START Data shown
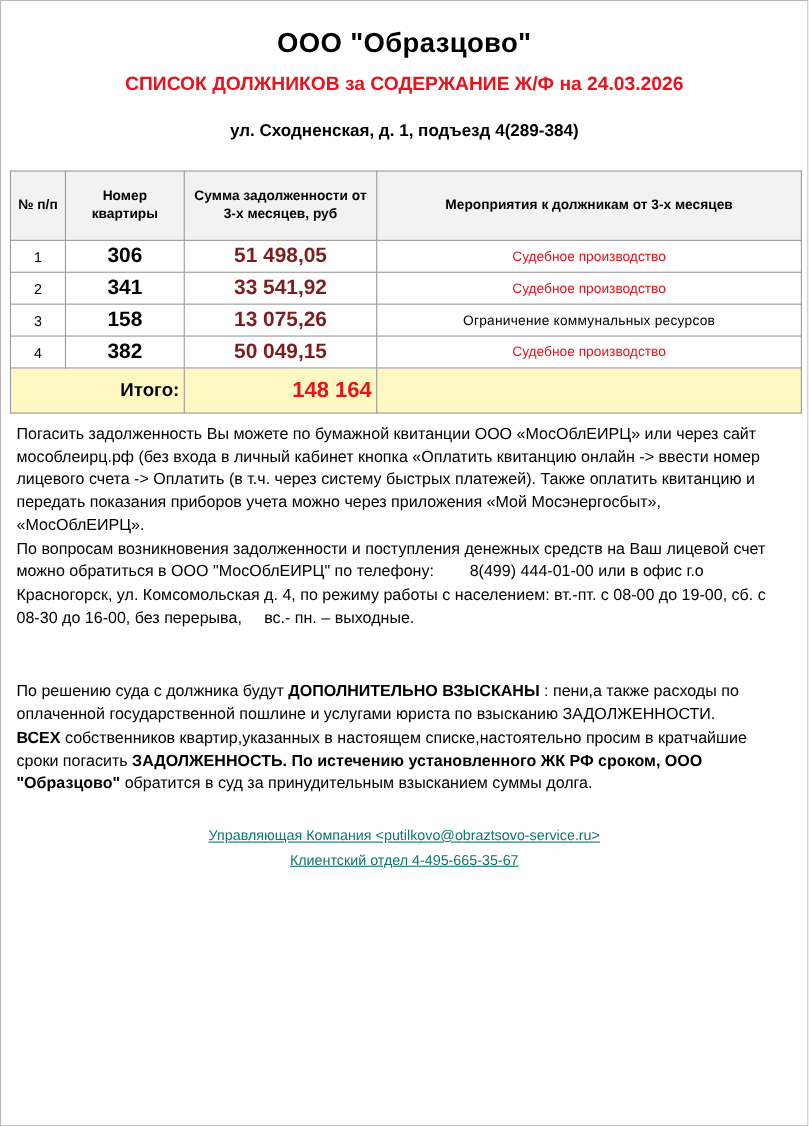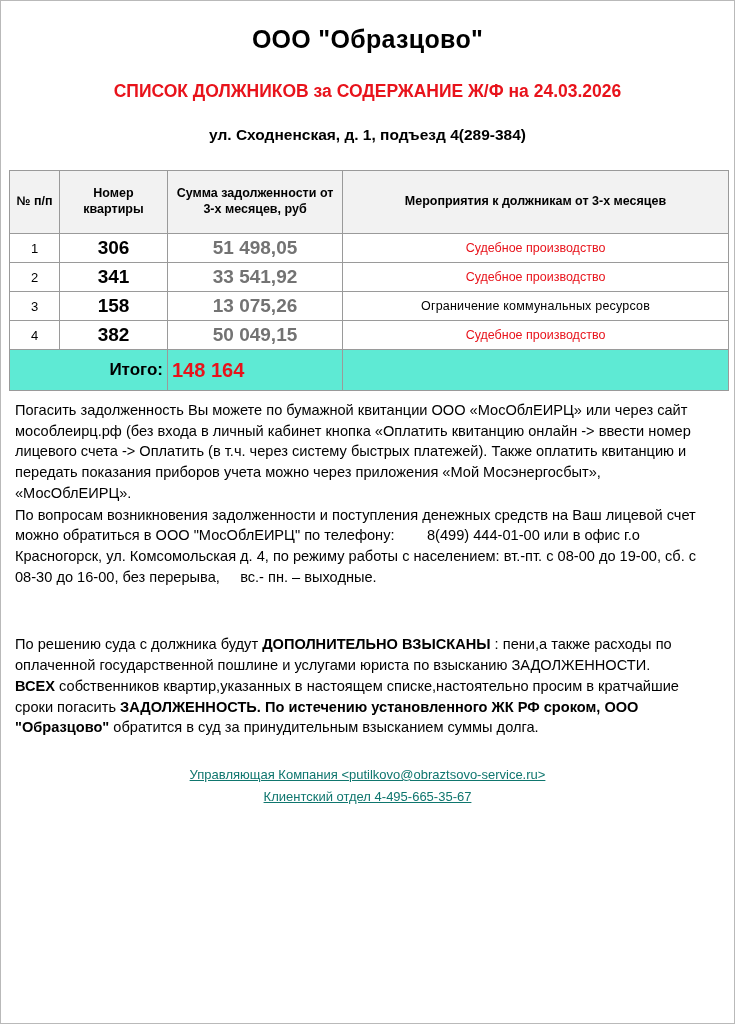--- a/index.html
+++ b/index.html
@@ -30,21 +30,21 @@
     font-size: 25px;
     font-weight: bold;
     margin-top: 24px;
     letter-spacing: 0.3px;
   }
   .list-title {
     text-align: center;
     font-size: 17.5px;
     font-weight: bold;
     color: #e8131b;
-    margin-top: 27px;
+    margin-top: 12px;
   }
   .address-title {
     text-align: center;
     font-size: 15.5px;
     font-weight: bold;
     margin-top: 24px;
   }
 
   table.debtors {
     width: 719px;
@@ -76,43 +76,43 @@
   }
   td.c-flat {
     text-align: center;
     font-size: 19px;
     font-weight: bold;
   }
   td.c-sum {
     text-align: center;
     font-size: 19px;
     font-weight: bold;
-    color: #737373;
+    color: #7f1d1d;
   }
   td.c-act {
     text-align: center;
     font-size: 12.5px;
     color: #e8131b;
   }
   td.c-act.black {
     color: #000000;
     letter-spacing: 0.2px;
   }
   tr.total td {
-    background: #5eead4;
+    background: #fef9c3;
     height: 34px;
   }
   td.total-label {
     text-align: right;
     font-size: 17px;
     font-weight: bold;
     padding-right: 8px;
   }
   td.total-value {
-    text-align: left;
+    text-align: right;
     font-size: 20px;
     font-weight: bold;
     color: #e8131b;
   }
 
   .para {
     font-size: 14.6px;
     line-height: 1.42;
     margin: 0;
     padding: 0 6px;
END Data shown
**Exercise instructions:**
The answer must be an exact copy of the records, with no pictures in it.

**Result for this exercise:**
--- a/index.html
+++ b/index.html
@@ -30,21 +30,21 @@
     font-size: 25px;
     font-weight: bold;
     margin-top: 24px;
     letter-spacing: 0.3px;
   }
   .list-title {
     text-align: center;
     font-size: 17.5px;
     font-weight: bold;
     color: #e8131b;
-    margin-top: 27px;
+    margin-top: 12px;
   }
   .address-title {
     text-align: center;
     font-size: 15.5px;
     font-weight: bold;
     margin-top: 24px;
   }
 
   table.debtors {
     width: 719px;
@@ -76,43 +76,43 @@
   }
   td.c-flat {
     text-align: center;
     font-size: 19px;
     font-weight: bold;
   }
   td.c-sum {
     text-align: center;
     font-size: 19px;
     font-weight: bold;
-    color: #737373;
+    color: #7f1d1d;
   }
   td.c-act {
     text-align: center;
     font-size: 12.5px;
     color: #e8131b;
   }
   td.c-act.black {
     color: #000000;
     letter-spacing: 0.2px;
   }
   tr.total td {
-    background: #5eead4;
+    background: #fef9c3;
     height: 34px;
   }
   td.total-label {
     text-align: right;
     font-size: 17px;
     font-weight: bold;
     padding-right: 8px;
   }
   td.total-value {
-    text-align: left;
+    text-align: right;
     font-size: 20px;
     font-weight: bold;
     color: #e8131b;
   }
 
   .para {
     font-size: 14.6px;
     line-height: 1.42;
     margin: 0;
     padding: 0 6px;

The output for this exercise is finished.